SIG Team

Head : Olivier TESTE

The SIG team, meaning Generalized Information Systems (« Systèmes d’Informations Généralisés »), exists since 2003 (year of the foundation of IRIT lab). It is one of the largest team of the lab and is composed of 21 permanent positions (regular researchers) and around thirty non permanents such as post-doc, PhD students, internship students or research engineers. We are spread over the four universities of the Western Occitanie region: Toulouse 1 Capitole University, University of Toulouse – Jean Jaurès, Paul Sabatier University, Jean François Champollion University (via the ISIS school in Castres).

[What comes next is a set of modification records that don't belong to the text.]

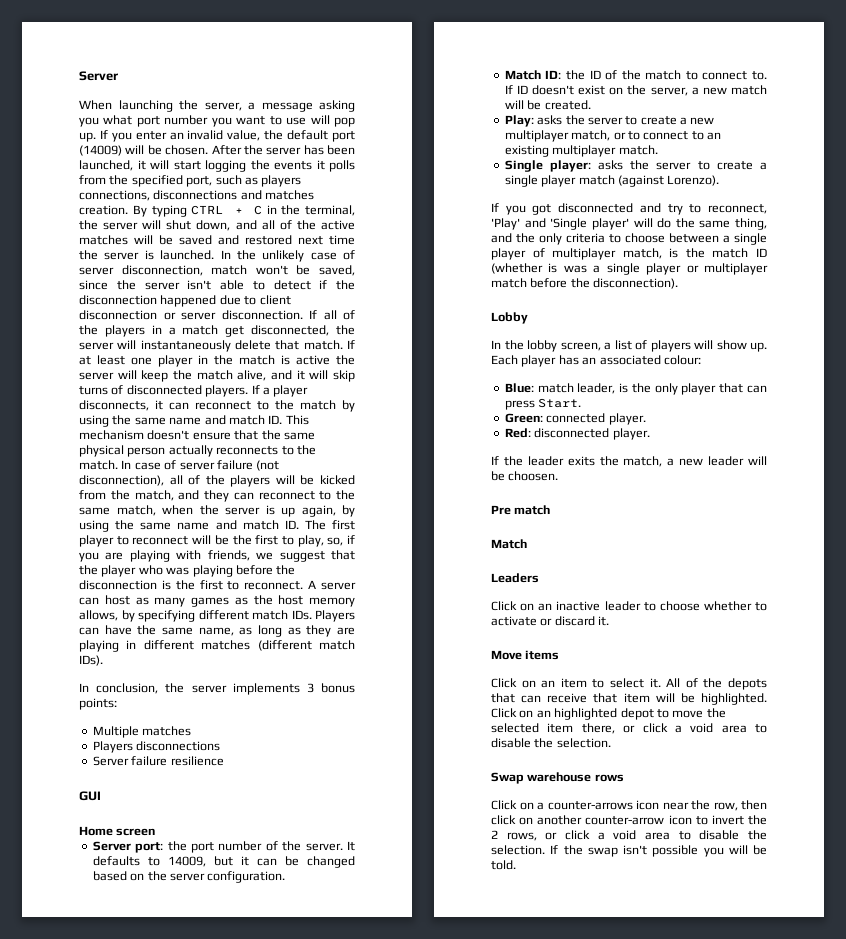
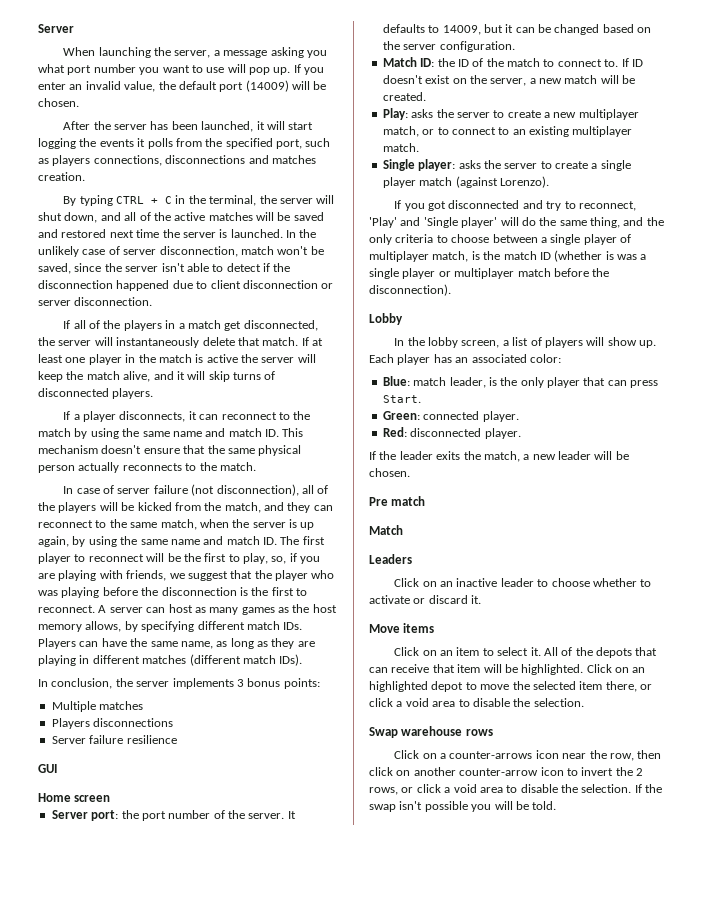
(209, 150) none -> (79, 102) //
(128, 210) none -> (85, 176) //
(303, 315) none -> (153, 301) //
(249, 391) none -> (154, 393) //
(118, 465) none -> (256, 466) //
[663,355,701,365] colour: -> [529,354,561,363] color:
[508,471,559,481] choosen. -> [369,468,410,477] chosen.

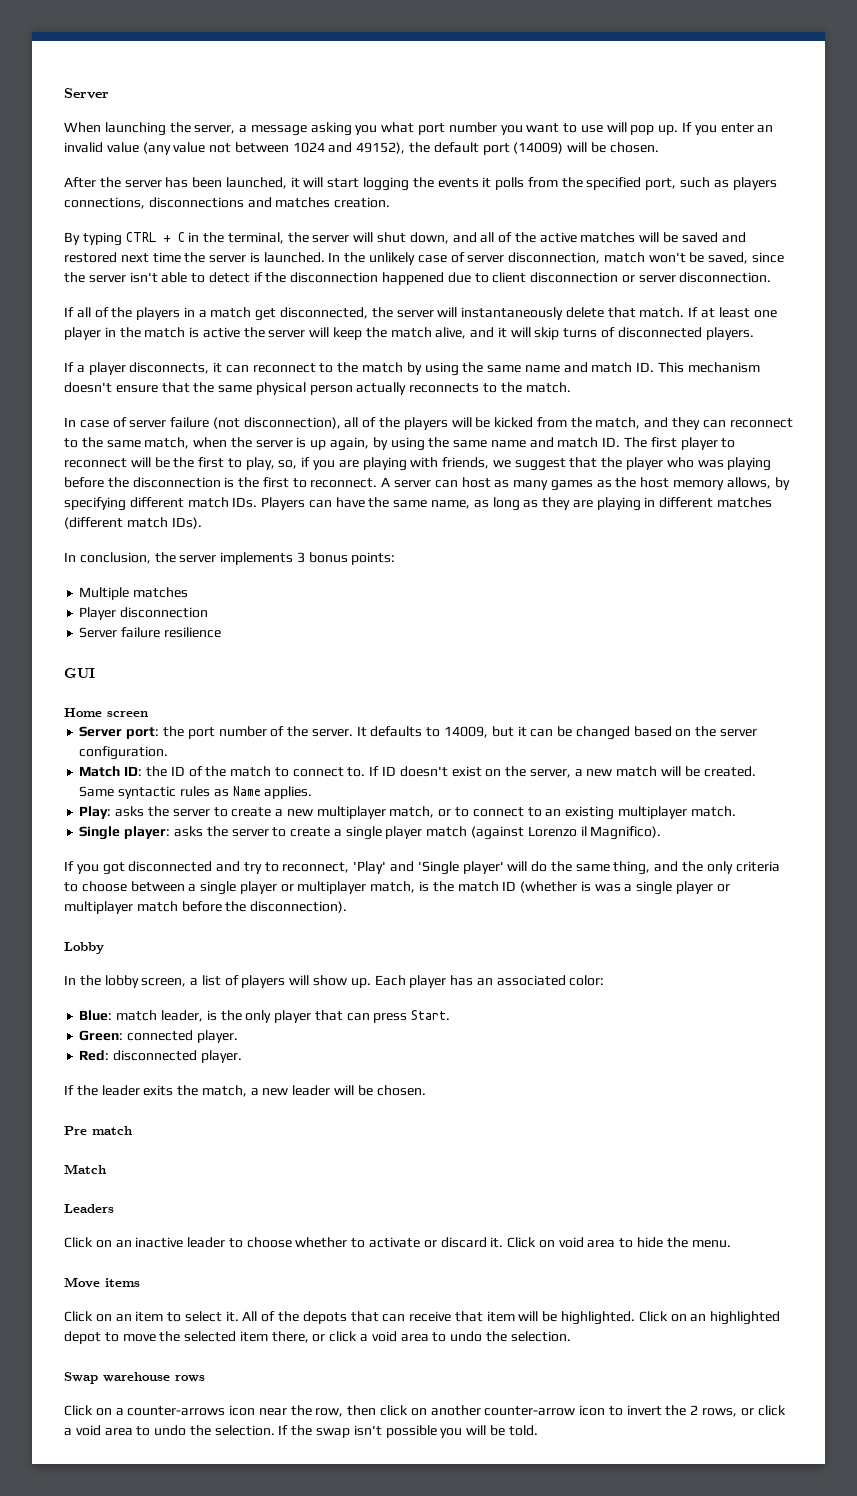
[124,81,156,92] value, -> [106,142,406,155] value (any value not between 1024 and 49152),
[51,718,174,729] Players disconnections -> [79,607,209,620] Player disconnection
(426, 96) none -> [79,786,313,799] Same syntactic rules as Name applies.
[499,176,549,188] Lorenzo). -> [527,826,662,840] Lorenzo il Magnifico).
[620,234,631,243] of -> [280,884,294,892] or
(482, 599) none -> [507,1237,731,1248] Click on void area to hide the menu.
[472,698,510,707] disable -> [450,1331,483,1342] undo
[520,784,558,793] disable -> [154,1425,187,1436] undo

Our research area is « the Data », and particularly data management and mass data processing (« Big Data »). We propose methods, models, languages and tools for simple, effective, and efficient access to qualified and relevant information. The final goal is enhancing information usage, easing information analysis and supporting the decision-making process.

Our research works are applied on a great variety of datasets: scientific databases, business databases (aeronautics, space, energy, biology, health, etc.), the Web, ambient and mobiles applications (such as user generated content), open data, scientific benchmarks (CLEF, OAEI, SSB, TPC-H/DS, TREC, etc.), semantic and knowledge data (such as ontologies), sensors and connected objects (IoT) and more.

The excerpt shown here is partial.